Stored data
================================
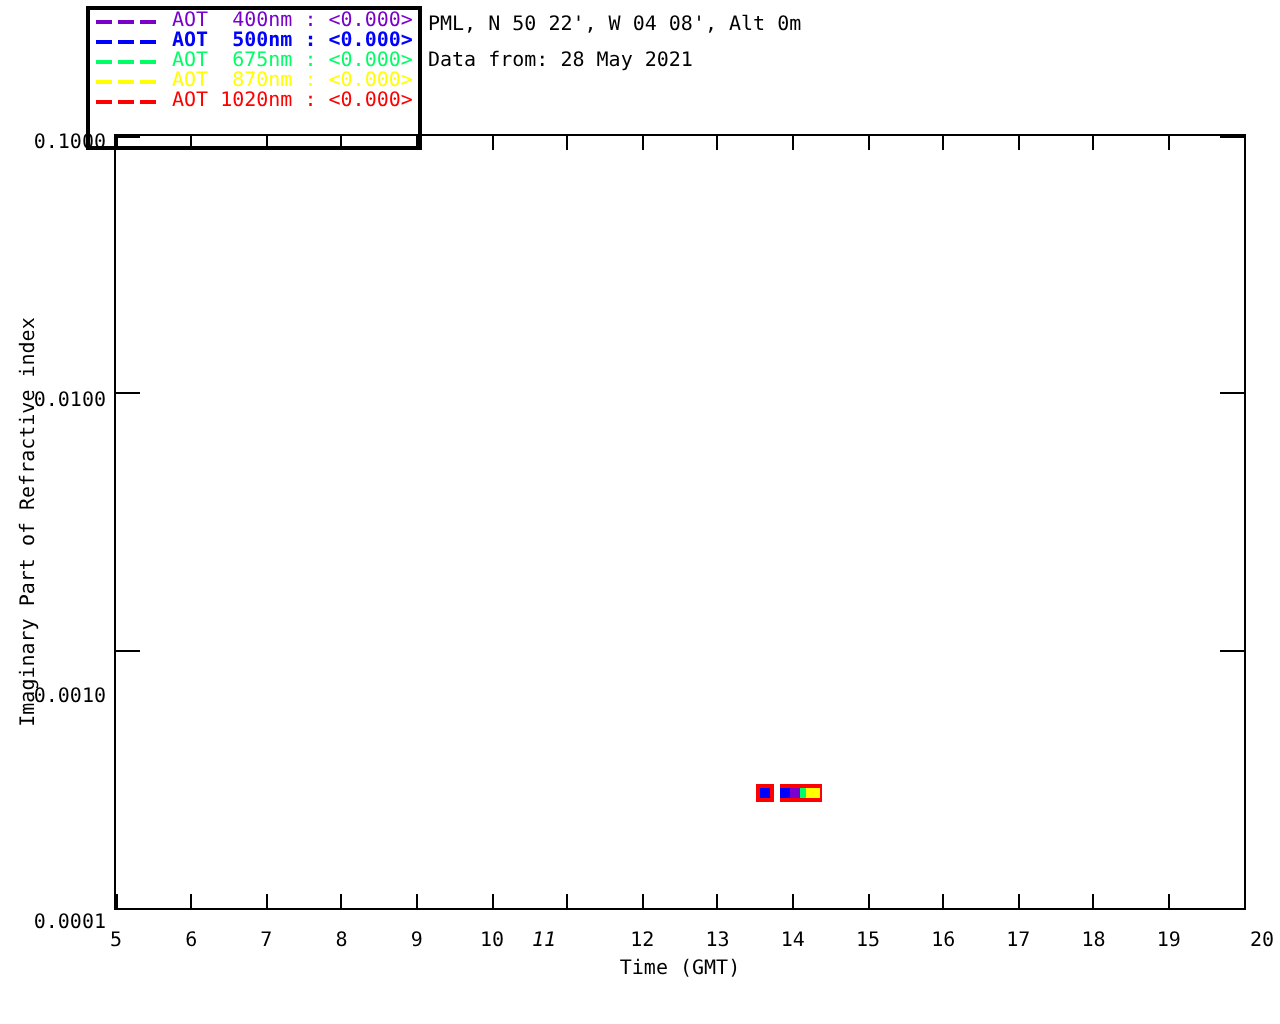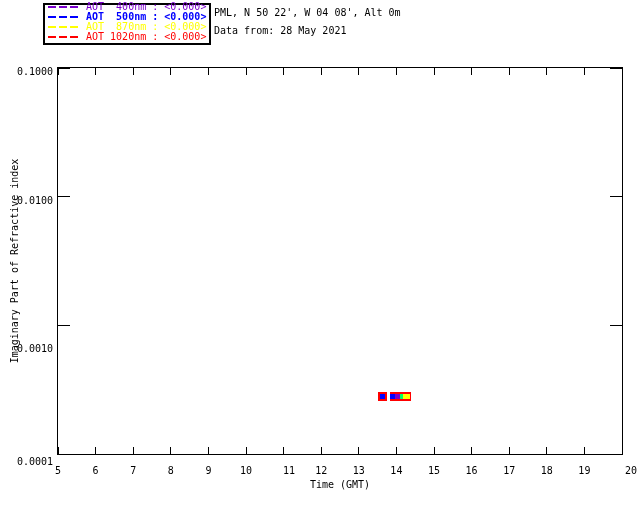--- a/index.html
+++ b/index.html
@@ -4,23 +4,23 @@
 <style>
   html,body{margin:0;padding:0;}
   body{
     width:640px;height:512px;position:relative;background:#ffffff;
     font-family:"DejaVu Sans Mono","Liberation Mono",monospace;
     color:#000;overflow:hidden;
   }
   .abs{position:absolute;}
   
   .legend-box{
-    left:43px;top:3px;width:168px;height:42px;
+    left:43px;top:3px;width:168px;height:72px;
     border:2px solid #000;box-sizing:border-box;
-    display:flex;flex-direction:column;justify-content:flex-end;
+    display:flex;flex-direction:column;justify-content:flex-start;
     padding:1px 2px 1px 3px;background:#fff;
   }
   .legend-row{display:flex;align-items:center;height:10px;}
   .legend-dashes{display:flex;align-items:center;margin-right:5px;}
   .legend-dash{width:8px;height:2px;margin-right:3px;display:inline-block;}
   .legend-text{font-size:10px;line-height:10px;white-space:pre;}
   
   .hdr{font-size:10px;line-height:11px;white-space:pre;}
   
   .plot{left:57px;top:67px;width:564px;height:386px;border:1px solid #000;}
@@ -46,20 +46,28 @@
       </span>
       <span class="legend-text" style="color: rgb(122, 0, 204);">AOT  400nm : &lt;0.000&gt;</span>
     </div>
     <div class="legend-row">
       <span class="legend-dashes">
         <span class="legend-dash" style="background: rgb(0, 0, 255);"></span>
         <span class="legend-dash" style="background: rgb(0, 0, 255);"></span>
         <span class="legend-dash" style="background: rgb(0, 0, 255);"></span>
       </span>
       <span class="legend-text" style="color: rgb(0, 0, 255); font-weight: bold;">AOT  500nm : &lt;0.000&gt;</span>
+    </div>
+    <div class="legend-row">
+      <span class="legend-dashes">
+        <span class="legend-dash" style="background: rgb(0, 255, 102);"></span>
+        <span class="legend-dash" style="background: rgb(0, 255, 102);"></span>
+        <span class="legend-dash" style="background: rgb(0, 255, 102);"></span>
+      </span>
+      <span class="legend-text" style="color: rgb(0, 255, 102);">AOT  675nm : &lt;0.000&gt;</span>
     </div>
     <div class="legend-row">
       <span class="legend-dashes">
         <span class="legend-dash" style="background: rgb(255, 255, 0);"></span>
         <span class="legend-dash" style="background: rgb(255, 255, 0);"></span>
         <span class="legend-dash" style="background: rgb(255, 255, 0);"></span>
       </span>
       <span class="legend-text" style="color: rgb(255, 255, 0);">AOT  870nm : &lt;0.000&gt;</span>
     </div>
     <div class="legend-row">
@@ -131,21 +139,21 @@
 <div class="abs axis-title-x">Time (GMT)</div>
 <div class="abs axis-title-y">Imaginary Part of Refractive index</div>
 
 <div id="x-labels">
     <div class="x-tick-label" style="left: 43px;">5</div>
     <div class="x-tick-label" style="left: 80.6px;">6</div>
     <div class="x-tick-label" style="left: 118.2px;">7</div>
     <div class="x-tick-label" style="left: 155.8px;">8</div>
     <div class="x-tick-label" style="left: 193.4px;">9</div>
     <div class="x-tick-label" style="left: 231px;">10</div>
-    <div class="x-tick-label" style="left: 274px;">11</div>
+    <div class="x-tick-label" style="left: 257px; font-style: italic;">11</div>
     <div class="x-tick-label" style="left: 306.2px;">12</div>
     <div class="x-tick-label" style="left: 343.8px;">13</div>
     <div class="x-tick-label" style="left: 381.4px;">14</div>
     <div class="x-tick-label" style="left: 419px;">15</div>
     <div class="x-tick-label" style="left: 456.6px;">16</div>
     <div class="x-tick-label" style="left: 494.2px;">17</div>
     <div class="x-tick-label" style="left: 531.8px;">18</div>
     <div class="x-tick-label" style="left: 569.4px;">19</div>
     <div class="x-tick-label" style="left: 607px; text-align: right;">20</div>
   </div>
================================
Count lines, not occurrences. State how many lines of the entries contain the word "solid", and add nothing.

2